By Michael Borella --
Machine learning is more than just a buzzword. It represents a fundamental shift in how problems are solved across industries and lines of business. In the near future, a machine learning library may become a standard part of all operating systems, just like TCP/IP and database technologies have in the past.
For the majority of the existence of computers, programmers wrote functions that were designed to take some input and produce a desired output. Or, if i represents the input and o represents the output, the goal of the programmer was to develop a function f such that o=f(i).
Machine learning inverts this paradigm to some extent. A data set (which in practice usually needs to be quite extensive) of mappings between inputs and their respective outputs is obtained. This data set is fed into a machine learning algorithm (e.g., a neural network, decision tree, support vector machine, etc.) which trains a model to "learn" a function that produces the mappings with a reasonably high accuracy. In other words, if you give the computer a large enough set of inputs and outputs, it finds f for you. And this function may even be able to produce the correct output for input that it has not seen during training.
The programmer (who has now earned the snazzy title of "data scientist") prepares the mappings, selects and tunes the machine learning algorithm, and evaluates the resulting model's performance. Once the model is sufficiently accurate on test data, it can be deployed for production use.
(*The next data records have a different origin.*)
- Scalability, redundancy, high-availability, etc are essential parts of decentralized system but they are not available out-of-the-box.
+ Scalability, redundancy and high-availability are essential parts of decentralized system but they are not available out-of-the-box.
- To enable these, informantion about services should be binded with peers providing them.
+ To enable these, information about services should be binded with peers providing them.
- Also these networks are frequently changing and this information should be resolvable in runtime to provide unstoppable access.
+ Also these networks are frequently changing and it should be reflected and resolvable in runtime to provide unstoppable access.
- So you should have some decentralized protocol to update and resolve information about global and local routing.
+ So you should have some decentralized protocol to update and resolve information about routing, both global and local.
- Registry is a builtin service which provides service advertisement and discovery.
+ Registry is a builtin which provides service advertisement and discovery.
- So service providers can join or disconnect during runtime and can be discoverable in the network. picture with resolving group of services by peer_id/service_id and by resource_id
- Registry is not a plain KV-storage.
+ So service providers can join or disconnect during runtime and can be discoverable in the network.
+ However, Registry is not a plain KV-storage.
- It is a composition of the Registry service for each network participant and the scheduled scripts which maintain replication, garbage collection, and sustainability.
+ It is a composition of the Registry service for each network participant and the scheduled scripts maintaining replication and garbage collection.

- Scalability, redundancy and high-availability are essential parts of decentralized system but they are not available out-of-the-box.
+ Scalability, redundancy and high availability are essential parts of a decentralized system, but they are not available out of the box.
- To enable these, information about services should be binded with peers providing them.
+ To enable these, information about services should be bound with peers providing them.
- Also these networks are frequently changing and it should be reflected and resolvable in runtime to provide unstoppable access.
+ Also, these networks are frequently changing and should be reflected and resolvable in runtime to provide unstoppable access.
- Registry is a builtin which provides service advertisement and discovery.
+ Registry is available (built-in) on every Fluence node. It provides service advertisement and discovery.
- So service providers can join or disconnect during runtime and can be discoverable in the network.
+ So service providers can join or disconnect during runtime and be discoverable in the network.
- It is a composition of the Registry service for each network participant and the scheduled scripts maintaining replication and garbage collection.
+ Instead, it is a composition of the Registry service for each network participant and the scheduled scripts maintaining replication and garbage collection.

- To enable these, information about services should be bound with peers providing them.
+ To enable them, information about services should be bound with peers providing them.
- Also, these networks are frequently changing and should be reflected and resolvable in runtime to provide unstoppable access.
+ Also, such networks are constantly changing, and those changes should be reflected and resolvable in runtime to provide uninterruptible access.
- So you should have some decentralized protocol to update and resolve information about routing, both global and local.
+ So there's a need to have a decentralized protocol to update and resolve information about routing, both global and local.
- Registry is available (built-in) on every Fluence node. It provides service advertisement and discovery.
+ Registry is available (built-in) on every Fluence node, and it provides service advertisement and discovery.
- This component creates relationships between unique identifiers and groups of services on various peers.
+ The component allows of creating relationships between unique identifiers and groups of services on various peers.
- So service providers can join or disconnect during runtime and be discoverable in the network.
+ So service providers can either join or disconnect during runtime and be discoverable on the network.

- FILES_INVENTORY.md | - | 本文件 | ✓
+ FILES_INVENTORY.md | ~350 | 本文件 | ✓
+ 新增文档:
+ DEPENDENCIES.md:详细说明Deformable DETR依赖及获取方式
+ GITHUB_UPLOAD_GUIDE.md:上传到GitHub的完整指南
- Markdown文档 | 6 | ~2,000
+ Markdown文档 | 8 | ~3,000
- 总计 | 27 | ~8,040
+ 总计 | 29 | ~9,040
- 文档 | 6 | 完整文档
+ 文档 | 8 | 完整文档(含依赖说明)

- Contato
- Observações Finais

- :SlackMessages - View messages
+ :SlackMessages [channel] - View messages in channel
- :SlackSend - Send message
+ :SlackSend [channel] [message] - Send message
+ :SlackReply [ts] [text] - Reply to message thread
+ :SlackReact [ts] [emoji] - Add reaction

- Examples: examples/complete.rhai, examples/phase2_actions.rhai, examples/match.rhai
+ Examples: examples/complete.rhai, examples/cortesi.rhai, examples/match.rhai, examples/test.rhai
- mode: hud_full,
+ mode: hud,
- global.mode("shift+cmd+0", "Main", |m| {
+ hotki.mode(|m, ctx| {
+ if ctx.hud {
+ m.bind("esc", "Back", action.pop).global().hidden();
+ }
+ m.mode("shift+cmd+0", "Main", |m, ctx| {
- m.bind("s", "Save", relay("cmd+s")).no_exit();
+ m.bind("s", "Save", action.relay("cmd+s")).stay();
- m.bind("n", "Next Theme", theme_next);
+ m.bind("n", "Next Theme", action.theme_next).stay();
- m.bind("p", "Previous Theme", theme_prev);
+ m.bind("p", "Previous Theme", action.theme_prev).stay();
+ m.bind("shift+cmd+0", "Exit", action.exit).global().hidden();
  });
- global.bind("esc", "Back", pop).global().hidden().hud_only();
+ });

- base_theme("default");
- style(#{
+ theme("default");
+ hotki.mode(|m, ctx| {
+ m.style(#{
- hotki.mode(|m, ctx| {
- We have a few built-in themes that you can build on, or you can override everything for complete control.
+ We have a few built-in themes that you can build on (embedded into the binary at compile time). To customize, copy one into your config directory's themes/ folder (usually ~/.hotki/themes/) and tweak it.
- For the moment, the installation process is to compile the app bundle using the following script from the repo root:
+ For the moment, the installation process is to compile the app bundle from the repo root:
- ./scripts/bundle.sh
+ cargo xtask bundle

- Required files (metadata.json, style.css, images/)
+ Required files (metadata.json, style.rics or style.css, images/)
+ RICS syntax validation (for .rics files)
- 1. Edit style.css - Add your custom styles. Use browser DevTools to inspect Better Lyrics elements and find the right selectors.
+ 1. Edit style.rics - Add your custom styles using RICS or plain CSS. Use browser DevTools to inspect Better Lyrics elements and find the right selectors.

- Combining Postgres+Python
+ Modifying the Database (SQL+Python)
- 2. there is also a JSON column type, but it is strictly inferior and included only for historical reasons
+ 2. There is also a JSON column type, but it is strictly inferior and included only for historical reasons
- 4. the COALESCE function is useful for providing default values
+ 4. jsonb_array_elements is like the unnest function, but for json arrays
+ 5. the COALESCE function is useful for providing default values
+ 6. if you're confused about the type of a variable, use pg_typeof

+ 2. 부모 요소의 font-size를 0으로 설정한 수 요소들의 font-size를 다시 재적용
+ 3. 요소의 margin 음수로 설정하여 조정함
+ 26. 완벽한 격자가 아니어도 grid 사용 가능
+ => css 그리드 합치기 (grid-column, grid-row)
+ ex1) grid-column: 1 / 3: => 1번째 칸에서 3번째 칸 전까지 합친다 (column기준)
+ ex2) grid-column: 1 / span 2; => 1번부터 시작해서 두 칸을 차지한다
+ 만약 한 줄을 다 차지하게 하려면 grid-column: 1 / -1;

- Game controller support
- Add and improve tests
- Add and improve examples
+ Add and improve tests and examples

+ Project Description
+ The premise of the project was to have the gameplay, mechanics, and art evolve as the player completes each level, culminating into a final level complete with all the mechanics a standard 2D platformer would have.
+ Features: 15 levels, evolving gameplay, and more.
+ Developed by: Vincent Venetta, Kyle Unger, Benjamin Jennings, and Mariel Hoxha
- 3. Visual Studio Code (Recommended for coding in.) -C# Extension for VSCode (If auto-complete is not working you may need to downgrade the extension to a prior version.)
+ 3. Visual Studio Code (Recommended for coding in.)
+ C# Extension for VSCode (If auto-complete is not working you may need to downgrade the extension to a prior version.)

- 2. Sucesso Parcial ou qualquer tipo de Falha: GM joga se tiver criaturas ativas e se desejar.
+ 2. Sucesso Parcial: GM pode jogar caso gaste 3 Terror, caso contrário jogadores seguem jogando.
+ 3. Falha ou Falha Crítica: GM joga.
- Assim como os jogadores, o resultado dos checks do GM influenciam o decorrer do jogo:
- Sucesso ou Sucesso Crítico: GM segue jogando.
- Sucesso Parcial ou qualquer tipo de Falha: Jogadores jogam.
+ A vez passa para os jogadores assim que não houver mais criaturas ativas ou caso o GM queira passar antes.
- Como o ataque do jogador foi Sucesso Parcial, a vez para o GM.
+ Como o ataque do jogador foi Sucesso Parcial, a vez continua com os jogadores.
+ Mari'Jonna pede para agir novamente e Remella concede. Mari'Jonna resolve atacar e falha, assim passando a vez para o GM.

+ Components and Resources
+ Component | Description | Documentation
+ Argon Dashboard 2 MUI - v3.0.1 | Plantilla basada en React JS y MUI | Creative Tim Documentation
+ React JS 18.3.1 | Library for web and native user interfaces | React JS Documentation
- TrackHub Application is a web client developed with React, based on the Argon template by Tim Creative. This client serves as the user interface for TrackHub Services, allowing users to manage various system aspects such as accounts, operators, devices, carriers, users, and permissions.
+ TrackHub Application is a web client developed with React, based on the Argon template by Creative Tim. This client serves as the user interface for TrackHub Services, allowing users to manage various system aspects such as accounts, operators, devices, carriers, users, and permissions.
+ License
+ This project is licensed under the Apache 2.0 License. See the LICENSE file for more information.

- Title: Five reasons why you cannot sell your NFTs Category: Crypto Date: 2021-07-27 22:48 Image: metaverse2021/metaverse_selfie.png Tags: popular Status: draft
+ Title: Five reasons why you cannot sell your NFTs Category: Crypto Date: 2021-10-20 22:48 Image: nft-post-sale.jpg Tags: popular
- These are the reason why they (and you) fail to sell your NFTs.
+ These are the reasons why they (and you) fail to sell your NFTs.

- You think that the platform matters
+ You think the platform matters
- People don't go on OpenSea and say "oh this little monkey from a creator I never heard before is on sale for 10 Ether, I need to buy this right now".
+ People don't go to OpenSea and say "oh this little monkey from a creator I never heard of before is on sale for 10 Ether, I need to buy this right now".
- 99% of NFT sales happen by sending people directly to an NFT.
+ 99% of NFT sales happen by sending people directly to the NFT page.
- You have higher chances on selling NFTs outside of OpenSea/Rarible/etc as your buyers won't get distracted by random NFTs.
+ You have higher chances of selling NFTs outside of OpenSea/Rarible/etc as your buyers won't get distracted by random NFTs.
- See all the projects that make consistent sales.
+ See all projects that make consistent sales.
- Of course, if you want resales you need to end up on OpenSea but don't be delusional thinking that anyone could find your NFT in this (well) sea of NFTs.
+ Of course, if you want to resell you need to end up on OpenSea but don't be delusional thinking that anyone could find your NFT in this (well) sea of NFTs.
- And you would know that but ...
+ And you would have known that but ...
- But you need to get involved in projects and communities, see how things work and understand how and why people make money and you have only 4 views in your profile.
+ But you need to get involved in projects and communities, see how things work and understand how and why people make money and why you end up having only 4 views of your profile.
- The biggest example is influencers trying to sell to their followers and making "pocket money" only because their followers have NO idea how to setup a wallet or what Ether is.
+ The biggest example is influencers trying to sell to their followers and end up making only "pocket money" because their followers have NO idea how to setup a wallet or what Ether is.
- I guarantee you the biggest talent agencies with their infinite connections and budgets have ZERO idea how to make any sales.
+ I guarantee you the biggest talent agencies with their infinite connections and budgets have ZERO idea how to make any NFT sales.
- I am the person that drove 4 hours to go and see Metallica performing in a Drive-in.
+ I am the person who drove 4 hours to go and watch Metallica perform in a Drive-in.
The number of patent application filings related to artificial intelligence (of which machine learning is the hottest subset) has been growing dramatically in the past several years, especially in the U.S. But so has the legal uncertainty of certain types of software and business method inventions due to the Supreme Court's rulings in Bilski v. Kappos, Mayo Collaborative Services v. Prometheus Labs., Inc., and Alice Corp. v. CLS Bank Int'l. So a natural question to ask is what does the patent-eligibility landscape look like for machine learning inventions? Not unlike all questions regarding patent-eligibility, there are no easy answers.
But first, let's dig in to the nuances of the case law. In Alice, the Supreme Court set forth a two-part test to determine whether claims are directed to patent-eligible subject matter under 35 U.S.C. § 101. One must first decide whether the claim at hand is directed to a judicially-excluded law of nature, a natural phenomenon, or an abstract idea. If so, then one must further decide whether any element or combination of elements in the claim is sufficient to ensure that the claim amounts to significantly more than the judicial exclusion. But generic computer implementation of an otherwise abstract process does not qualify as "significantly more," nor will elements that are well-understood, routine, and conventional lift the claim over the § 101 hurdle.
The Federal Circuit has not been a paragon of consistency across its § 101 cases. For instance, Electric Power Group v. Alstom S.A. has been interpreted as holding that claims directed to no more than gathering, processing, and outputting data are ineligible. On the other hand, in Enfish LLC v. Microsoft Corp., the Court found that a database arrangement that provided improvements over traditional relational databases met the § 101 requirements. Likewise, in McRO, Inc. v. Bandai Namco Games America Inc., claims to software displaying lip synchronization and facial expressions of animated characters were eligible because they used a rule-based approach that was different from manual animation techniques.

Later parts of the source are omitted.